ある日図書館で 『図書館の果て』 を試みていると、『コツの落とし穴』というタイトルが目に付いた。 もっと正確に言えば、『コツと落とし穴』というタイトルの読み間違いである。 そう読み間違えるということは、そう読み間違えたいということ。 『コツの落とし穴』の種が、わたしの頭の中にあるということだ。
世の中に溢れる『コツ』の陰にはいつも『落とし穴』が潜んでいる。 そしてその『落とし穴』にはまっていることにさえ、気が付けずにいるのかもしれない。 そういった具体例を集めて、『コツの落とし穴』を本にできたら面白いかもしれない。
そもそも『コツ』って、何だろう?
そう考えているうちに、いつの間にか『コツ』≒『ミソ』≒『要領』≒『theory』≒『How to』という連想をしていることに気づく。
こういったものはすべて、ある状態変移をする。
『コツ』を考えて身に付けようとするとき、つまり無から『コツ』が生まれるまでは、人は集中して脳みそを使う。 物事の本質的な部分を理解し、抽出する作業が必要だからだ。 この時期を『コツ』の生成期とする。 その『コツ』の生成後、人は『コツ』を掴むことで、脳みそのエネルギーをほとんど使わずにして、物事をこなすことができる。 この時期を『コツ』の安定期としよう。
そもそも『コツ』とは、脳みそのエネルギー、体のエネルギー、時間などの大切なコストをなるべく使わずにして、作業効率を上げようとする適応の結果である。 そういった意味で、『コツ』の安定期は必要十分である。 しかしながら、すべてのものにおいてもそうであるように、表があれば裏があり、光があれば陰がある。 効率の点から見れば価値のある『コツ』の安定期にも、その陰に潜んだ『落とし穴』があるのだ。

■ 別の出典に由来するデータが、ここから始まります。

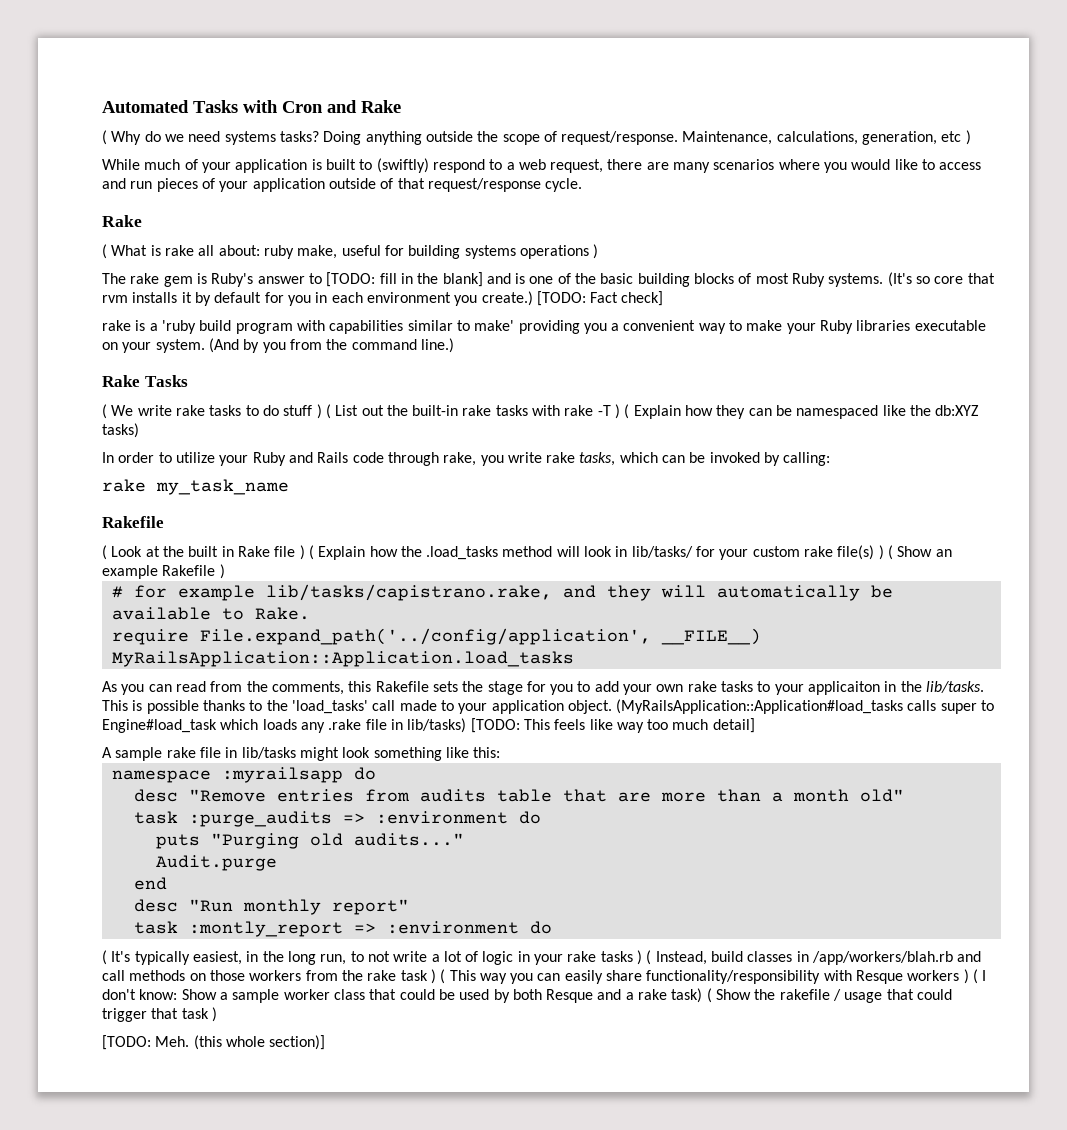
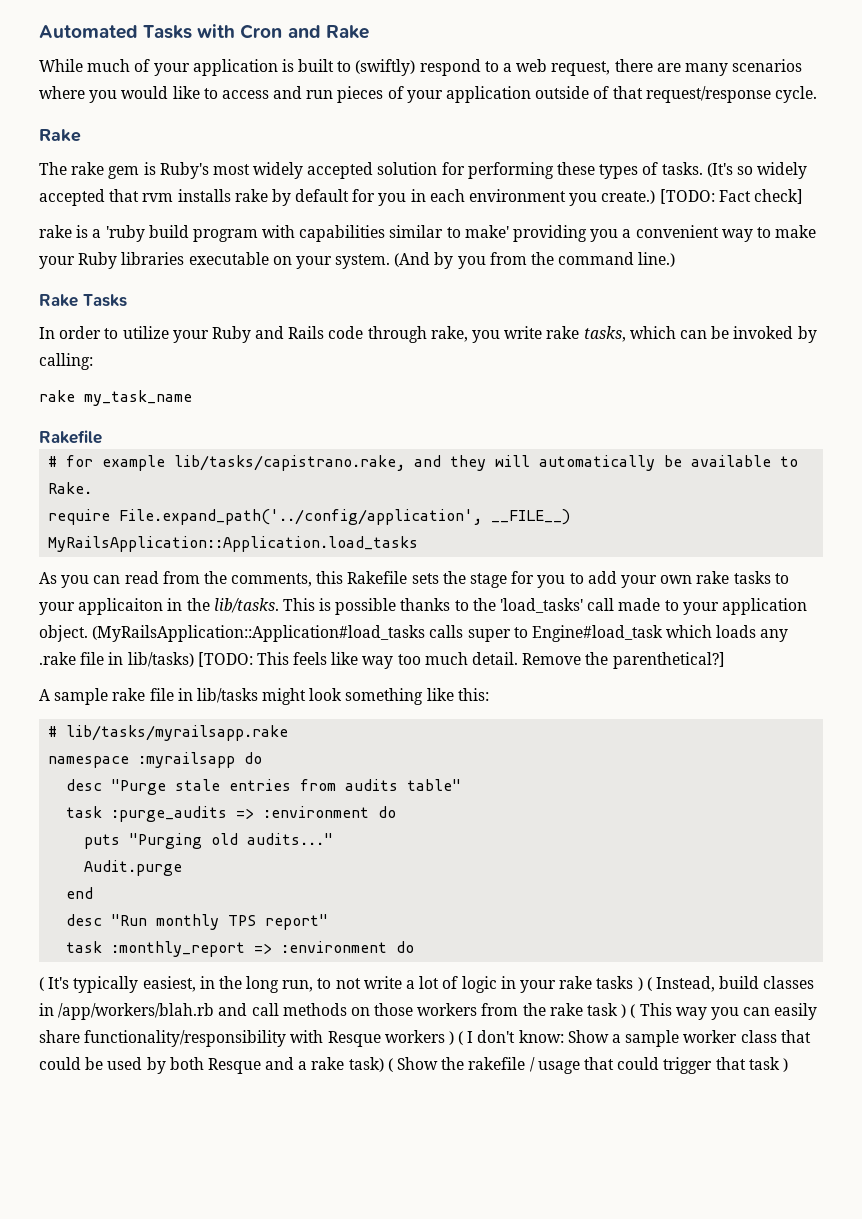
- ( Why do we need systems tasks? Doing anything outside the scope of request/response. Maintenance, calculations, generation, etc )
- ( What is rake all about: ruby make, useful for building systems operations )
- The rake gem is Ruby's answer to [TODO: fill in the blank] and is one of the basic building blocks of most Ruby systems. (It's so core that rvm installs it by default for you in each environment you create.)
+ The rake gem is Ruby's most widely accepted solution for performing these types of tasks. (It's so widely accepted that rvm installs rake by default for you in each environment you create.)
- ( We write rake tasks to do stuff ) ( List out the built-in rake tasks with rake -T ) ( Explain how they can be namespaced like the db:XYZ tasks)
- ( Look at the built in Rake file ) ( Explain how the .load_tasks method will look in lib/tasks/ for your custom rake file(s) ) ( Show an example Rakefile )
- (MyRailsApplication::Application#load_tasks calls super to Engine#load_task which loads any .rake file in lib/tasks) [TODO: This feels like way too much detail]
+ (MyRailsApplication::Application#load_tasks calls super to Engine#load_task which loads any .rake file in lib/tasks) [TODO: This feels like way too much detail. Remove the parenthetical?]
+ # lib/tasks/myrailsapp.rake
- desc "Remove entries from audits table that are more than a month old"
+ desc "Purge stale entries from audits table"
- desc "Run monthly report"
+ desc "Run monthly TPS report"
- task :montly_report => :environment do
+ task :monthly_report => :environment do
- [TODO: Meh. (this whole section)]

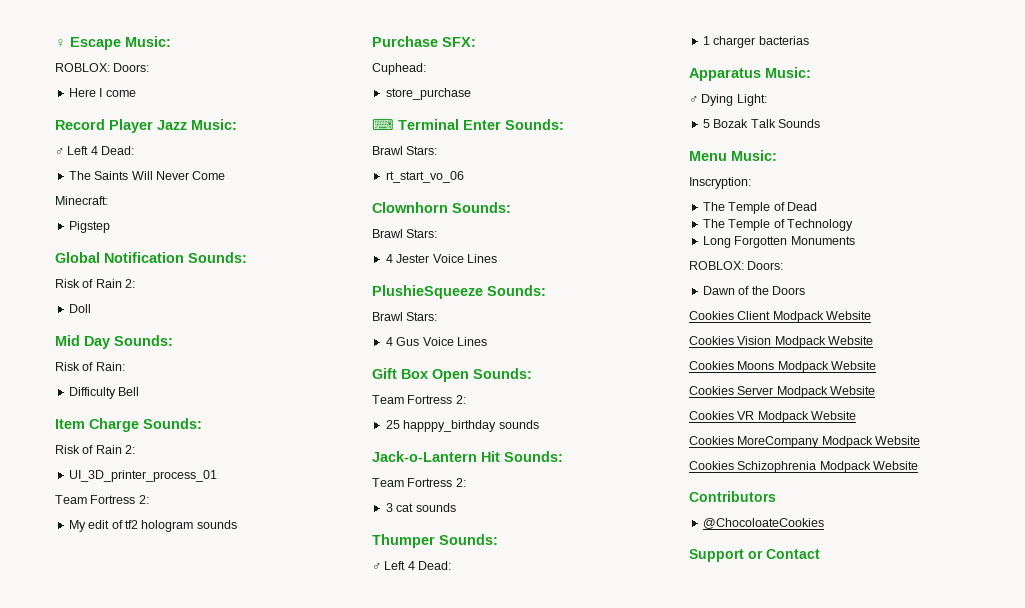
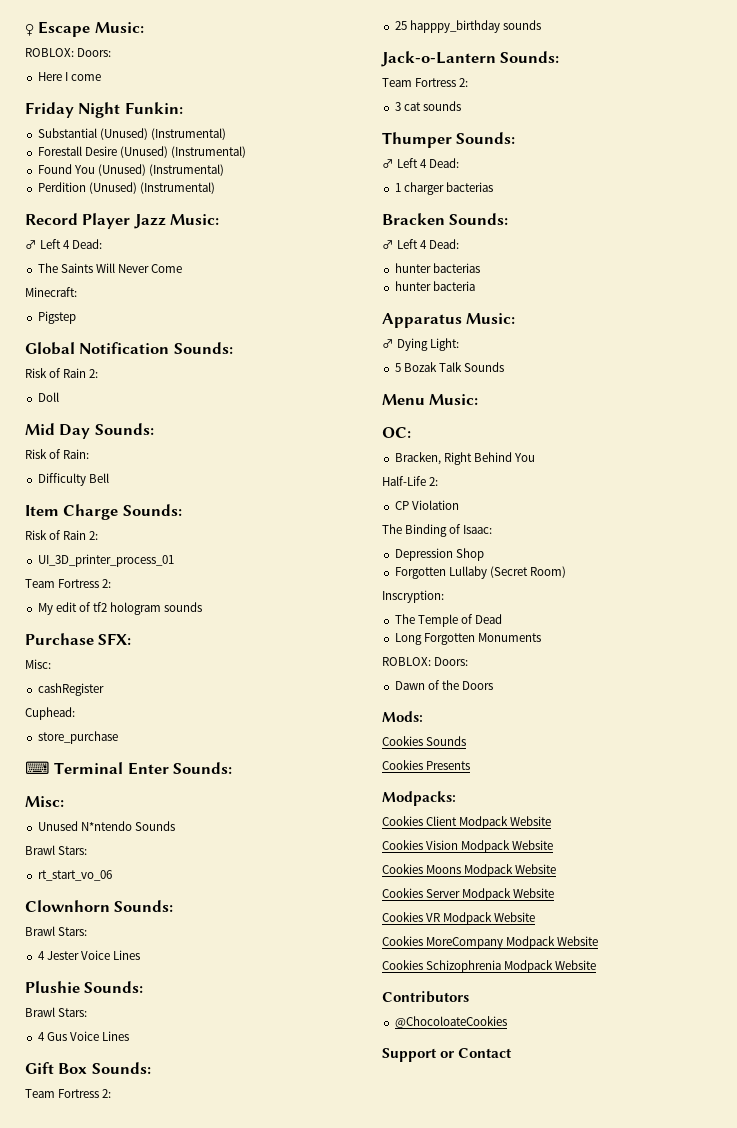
+ Friday Night Funkin:
+ Substantial (Unused) (Instrumental)
+ Forestall Desire (Unused) (Instrumental)
+ Found You (Unused) (Instrumental)
+ Perdition (Unused) (Instrumental)
  Purchase SFX:
+ Misc:
+ cashRegister
  ⌨ Terminal Enter Sounds:
+ Misc:
+ Unused N*ntendo Sounds
- PlushieSqueeze Sounds:
+ Plushie Sounds:
- Gift Box Open Sounds:
+ Gift Box Sounds:
- Jack-o-Lantern Hit Sounds:
+ Jack-o-Lantern Sounds:
+ Bracken Sounds:
+ ♂ Left 4 Dead:
+ hunter bacterias
+ hunter bacteria
+ OC:
+ Bracken, Right Behind You
+ Half-Life 2:
+ CP Violation
+ The Binding of Isaac:
+ Depression Shop
+ Forgotten Lullaby (Secret Room)
- The Temple of Technology
+ Mods:
+ Cookies Sounds
+ Cookies Presents
+ Modpacks:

エネルギーと効率の点から見れば価値のある『コツ』の安定期も、脳みそを働かせて創造的な営みをするという点から見れば、全く価値のないものとなる。 この点から言えば、『コツ』ができるまでの生成期に価値があるのであり、『コツ』ができてしまったあとでの安定期には、全く価値はない。 さらに、脳みそのエネルギーをなるべく使わないということは、『慣れ』ることと同義であり、『慣れ』ることには、すべてを当たり前のものにしてしまう恐ろしさが潜んでいる。 (『慣れ』については、 『左から、何を想う』 でも書いています。) すべてのものが当たり前になれば、脳みそを働かせて創造的な営みをしようなんて発想は出てこなくなるので、結果『コツ』が生まれることはない。 このように、『慣れ』は、すべての創造的営みを阻害する恐ろしさを潜ませているのである。
そして脳みそを使わないことに『慣れ』、すべてが当たり前のものとなったとき、人は喜怒哀楽を失ってしまう。 このとき湧き出る感情と言えば、人が自分に何をしてくれるか、ただそれだけに一喜一憂するだけで、それ以上のものは何もない。 その不自由ささえ、感じることができない怖さ。空気があることが当たり前で、空気がなくならなければその存在を認識できないのと同じように、『慣れ』にはすべてを見えなくしてしまう怖さがある。
わたしを構成するものすべて、『慣れ』であることもまた事実である。 それは、文化であり、歴史であり、風俗であり、思想である。 また、親も含めた他人であり、自分でもある。 そういった『慣れ』の集合体が、今のわたしそのものなのだ。 これも突き詰めれば、わたしに自由意志などなく、すべては『慣れ』の集合体が、刺激に対する反射として複雑な反応を見せるだけのことであって、それ以上でもそれ以下でもないということになる。
それでも、そこに創造的営みを迎え入れたいと思うのは何故だろう。 それは、創造的営みが人間の喜びを増幅し、その結果が創造的営みへの欲求をまた喚起するというサイクルが、人間というものをよりしなやかに再構築するための仕組みであるからなのかもしれない。 つまり、このときはじめて『慣れ』のみの世界から脱却することができる。 そもそも人間は、喜びを欲するのである。 ただし創造的営みというものは、そう容易くできるものではない。
わたしを構成している『慣れ』を、まずひとつひとつ認識していくこと。 そして、喜怒哀楽と目指す方向性をアンテナにして、その『慣れ』を取捨選択していくこと。 かつての偉人も、99%の『慣れ』を認識・理解し、残りの1%に自らの創造的営みの息吹を吹き込んだのだ。 わたしを構成する『慣れ』を理解し、それでもまだわたしがそこにあることを望むのなら、それがわたし独自の創造的営みへの大きなヒントとなる。 そして、そう信じることができるのは、わたし自身に他ならないのだ。